Homemade DIY Project May Blast Perovskite Solar Cells Into Production

September 08, 2022 by Antonio Anzaldua Jr.

Perovskites could be the future of solar cells—if it weren't for their hard-to-detect defects. Now, a researcher's homemade machine may provide answers.

While most researchers look up to the stars for answers, one scientist recently used a DIY project at home to forge ahead in solar energy technology.

On Aug. 16, Dr. Jamie Laird, a research fellow at the Australian Research Council Centre of Excellence in Exciton Science, presented a new machine to help scientists predict the location of potential defects causing perovskite solar cells (PSC) to collapse. Perovskite solar cells, a promising alternative to silicon, are still prone to compromising flaws that, until now, have been difficult to detect.


Dr. Laird

Solar cells are meant to last over 20 years in space. Dr. Laird (pictured above) believes this new method may be an important step toward extending perovskite solar cell lifespan. Image (modified) courtesy of Exciton Science


With Dr. Laird's new laser-based testing method for PSC defects, scientists may be able to add defensive traits to PSCs to help stabilize and sustain the lifespan of these cells.

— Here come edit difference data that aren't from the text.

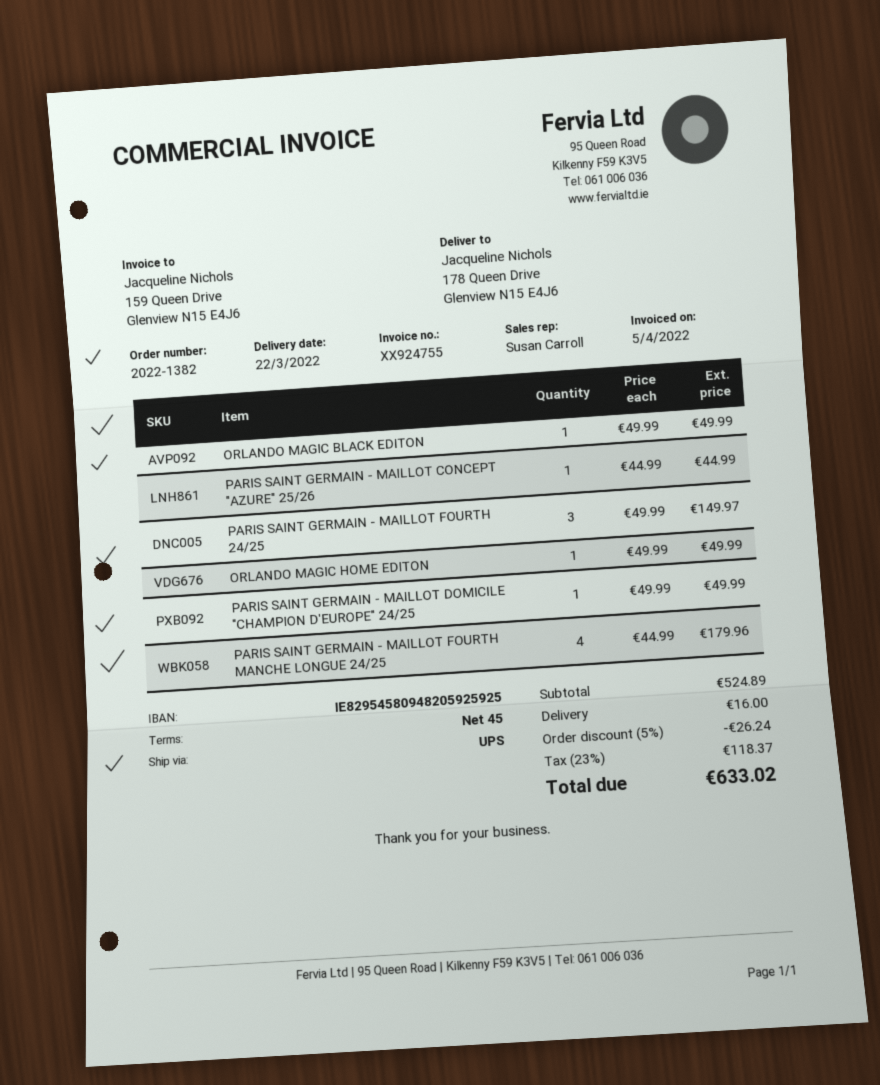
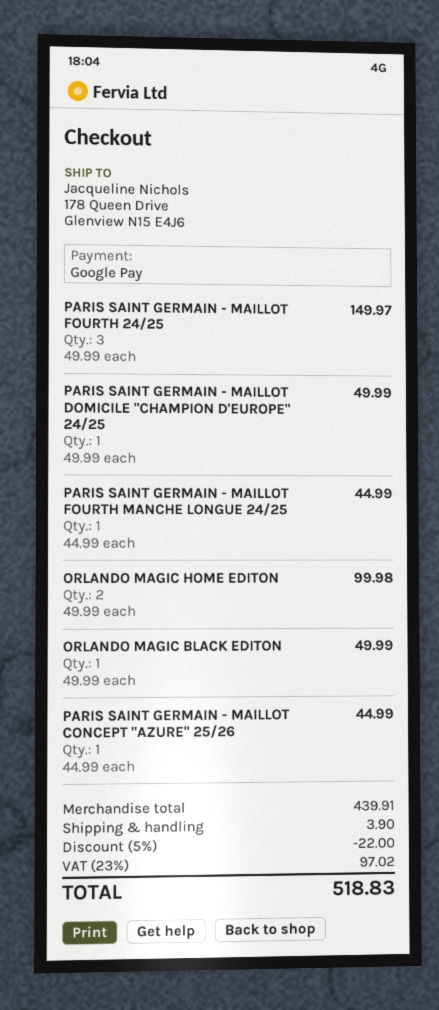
ORLANDO MAGIC HOME EDITON: 1 x 49.99 = 49.99 -> 2 x 49.99 = 99.98
PARIS SAINT GERMAIN - MAILLOT FOURTH MANCHE LONGUE 24/25: 4 x 44.99 = 179.96 -> 1 x 44.99 = 44.99
subtotal: 524.89 -> 439.91
discount: 5% = 26.24 -> 5% = 22.00
shipping: 16.00 -> 3.90
tax: 23% = 118.37 -> 23% = 97.02
total: 633.02 -> 518.83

The Pros and Cons of Perovskite Over Silicon Solar Cells

Silicon has primarily been used for light harvesting in space applications and yields a significant return of reusable energy. One drawback is the thickness and heaviness of silicon-based devices, which are not practical for lightweight design requirements. Perovskite is a promising alternative due to its weight, flexibility, low fabrication costs, and higher tolerance to radiation than silicon. Perovskites are composed of titanium, calcium, and oxygen atoms that can absorb a large array of the solar spectrum and can be integrated into solar panels. 


A perovskite solar cell

A perovskite solar cell. Image courtesy of Dennis Schroeder/National Renewable Energy Laboratory


Perovskite can match the efficiency and exceed the performance of silicon at a fraction of the manufacturing cost due to its thin design. So why does silicon still run the show? Perovskite solar cells' main limitation is how quickly they degrade. As soon as PSCs are exposed to sunlight, heat, moisture, or oxygen, the cells begin to corrode, and the cells end up with random defects throughout, making perovskite an unstable choice over silicon. 


DIY Turned Full-fledged Laboratory Experiment 

What was originally Dr. Laird's at-home DIY machine to analyze various minerals became the talk of the photovoltaic town. Dr. Laird created a device that combines a microscope and a special laser to create images and maps of the defects in PSCs. The device pinpoints the exact location where cells are losing efficiency and power and yields data on why these inefficiencies are occurring in the first place.

The process used in this study is based on intensity modulated photocurrent spectroscopy (IMPS), a frequency domain technique that measures the modulated current responses through different levels of light intensities. Dr. Laird and his fellow researchers at Exciton Science hit a perovskite cell with laser beams to generate a spatial image of the cell's frequency response.


Hitting a Perovskite Cell With Laser Beams

To conduct this study, now published in Small Methods, the Exciton Science team combined the power of microscopy with frequency analysis. First, the researchers put a single perovskite cell under the laser and obtained a scanned image of the cell. They then measured its current and power absorption from the light. Next, the cell was stored in a dark room with low humidity for two weeks. The team hit the cell with the laser again and exposed it to a room with a 50% increase in humidity for another two weeks.

The end results indicated that once the cell was exposed to more moisture, the open-circuit voltage had dropped to nearly half of its original value. They could see what frequency defects were emerging and could present this data to scientists aiming to change the molecular structure of PSCs.


A scanned image of a cell recorded at 1 kHz

A scanned image of a cell recorded at 1 kHz. Dr. Laird and his team exposed the cell to moisture to see when and where defects would occur. Image used courtesy of Small Methods


Through this at-home project turned lab experiment, the researchers found a way to produce a scan of a perovskite cell that revealed its overall quality.


Dr. Laird's DIY Machine Attracts Attention 

In the conclusion of their study, Dr. Laird and his peers at Exciton Science assert that because their technique separates the different components causing cell degradation, it can be a "unique tool" to understand PSC development at a commercial scale. 

Other acclaimed research groups have already taken notice of the team's work, including Monash University and Oxford University, which are sending samples of their prototypes to be tested by Dr. Laird's homemade machine. Researchers from the University of Sydney are also on the waiting list to use the testing device for satellites and other space vehicles using experimental solar cells.